Hujan yang turun sangat deras menghambat kepulanganku saat ini. Apalagi aku tak membawa mobil ke kantor. Dengan mudahnya Kak Reza mengatakan jika dia akan menjemput Anastasia, calon istrinya. Lalu dia memberikanku uang Lima ratus ribu untuk naik taksi. Hhhh, dia pikir aku tak memiliki uang? Bahkan bank yang aku titipkan uang saja sudah tak sanggup menampung uang milikku. Oke ini berlebihan. Dengan sangat ikhlas aku memberikan uang itu pada pengemis yang saat ini sama-sama berteduh denganku di halte.

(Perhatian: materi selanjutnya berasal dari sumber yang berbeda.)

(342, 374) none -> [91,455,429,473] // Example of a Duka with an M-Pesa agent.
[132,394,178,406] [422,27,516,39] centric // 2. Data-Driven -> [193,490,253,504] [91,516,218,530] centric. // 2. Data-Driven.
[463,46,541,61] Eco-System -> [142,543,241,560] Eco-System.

Aku melihat mobil berwarna silver itu berhenti tepat di hadapanku. Sosok pria keluar dari dalamnya, kemudian menghampiriku.

"Aku menawarimu tumpangan," ucapnya sambil menggosok-gosokan kedua telapak tangannya.

"Aku tidak mau, kau belum menanyakan namaku," ucapku seperti yang sering kulakukan pada semua pria yang mendekatiku.

"Tapi aku sudah mengetahui namamu tadi saat ayahmu memanggilmu." Ya, dia pria yang aku permalukan tadi di depan ayahku.

"Tapi aku tak mengenalmu." Seperti biasa aku akan menolak dengan berbagai alasan yang aku punya. Aku lebih senang menolak permintaan siapapun, kecuali ibuku.

"Aku akan mengenalkan namaku setelah kau menaiki mobilku." Aku memutarkan bola mataku. Biasanya pria akan dengan senang hati mengenalkan namanya padaku, tapi dia malah bersikap seolah-olah aku yang membutuhkan tumpangannya. Padahal ia sendiri yang menawariku tadi.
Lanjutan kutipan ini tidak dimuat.